Es difícil conocer las propias habilidades, puesto que eso implica un esfuerzo de introspección a veces doloroso, y también es difícil reconocer los dones en las otras personas, admitir que están mejor dotadas que nosotros y apoyarles en su cometido. Aquí no es solo cuestión de inteligencia para percibir la realidad: también lo es de generosidad.
Amo el arte y he empleado muchas horas de mi tiempo en disfrutar de exposiciones, museos y estudios de artista, pero debo admitir que mi don es apreciar la belleza que los artistas son capaces de crear, no la de hacer buenos dibujos, cuadros o esculturas. Lo mismo me ocurre con la literatura, puesto que mi don es el de lector y no el de autor.
Al margen de las artes, dones como las habilidades comerciales, las de comunicación y las teóricas, son importantes para encontrar el lugar propio en la sociedad y el secreto de la felicidad de cada uno es encontrar aquellas para las que está más dotado.
Dicen que el escritor Ramón Gómez de la Serna, cuando acabó sus estudios de derecho en Madrid, recibió una proposición para entrar en un bufete de abogados, a lo que contestó diciendo que lo que necesitaba era «balconeo, mucho balconeo, locura de miradas». No le faltaba inteligencia y desparpajo al personaje para hacer una buena carrera en los tribunales, pero prefirió dedicarse al balconeo y nos dejó una obra llena de miradas sobre la vida y las personas, muchas veces condensada en esas joyas literarias que son sus greguerías. Ya ven, nadie está exento de dones y lo importante es ser consciente de ellos, hacer lo que se sabe y hacerlo bien, que los resultados apoyarán el esfuerzo.

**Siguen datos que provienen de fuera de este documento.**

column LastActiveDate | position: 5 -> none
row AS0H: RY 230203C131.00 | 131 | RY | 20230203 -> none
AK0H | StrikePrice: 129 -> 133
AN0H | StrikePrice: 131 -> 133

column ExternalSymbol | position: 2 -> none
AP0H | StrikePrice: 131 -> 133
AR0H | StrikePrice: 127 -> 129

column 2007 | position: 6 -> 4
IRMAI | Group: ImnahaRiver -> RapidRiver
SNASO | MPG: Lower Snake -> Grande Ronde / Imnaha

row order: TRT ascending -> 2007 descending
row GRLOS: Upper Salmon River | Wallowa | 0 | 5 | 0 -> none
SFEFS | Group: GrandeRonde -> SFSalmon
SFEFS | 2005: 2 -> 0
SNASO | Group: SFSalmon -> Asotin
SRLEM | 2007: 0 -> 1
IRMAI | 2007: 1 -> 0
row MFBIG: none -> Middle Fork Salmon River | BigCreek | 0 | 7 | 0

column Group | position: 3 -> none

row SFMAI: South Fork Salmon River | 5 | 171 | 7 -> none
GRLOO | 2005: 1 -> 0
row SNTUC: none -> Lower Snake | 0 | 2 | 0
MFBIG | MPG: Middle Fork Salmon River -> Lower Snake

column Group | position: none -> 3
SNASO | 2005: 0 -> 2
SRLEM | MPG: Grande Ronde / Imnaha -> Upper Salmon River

Miguel de la Guardia es catedrático de química analítica en la Universitat de València desde 1991 y en la actualidad profesor emérito en activo. Tiene un índice H de 92 según Google Scholar y ha publicado más de 987 trabajos con más de 40.000 citas, 5 patentes españolas, 4 libros sobre green analytical chemistry (Elsevier, RSC y Wiley), un libro sobre calidad del aire (Elsevier), dos libros sobre análisis de alimentos (Elsevier and Wiley), un libro en dos volúmenes sobre smart materials en química analítica (Wiley) y otro sobre NPSs (Elsevier) y está preparando un libro sobre Human biomonitoring in Food safety assurance para RSC. Además ha dirigido 35 tesis doctorales y es editor jefe de Microchemical Journal (Elsevier), miembro del consejo editorial de Spectroscopy Letters (Estados Unidos), Ciencia (Venezuela), J. Braz. Chem. Soc. (Brasil), Journal of Analytical Methods in Chemistry and Chemical Speciation & Bioavailability (Reino Unido), SOP Transactionson Nano-technology (Estados Unidos), SOP Transactions on Analytical Chemistry (Estados Unidos) y Bioimpacts (Irán). Condecorado como Chevallier dans l’ordre des Palmes Académiques por el Consejo de Ministros de Francia, Premio de la RSC (España) y condecorado por la Policía Local de Burjassot.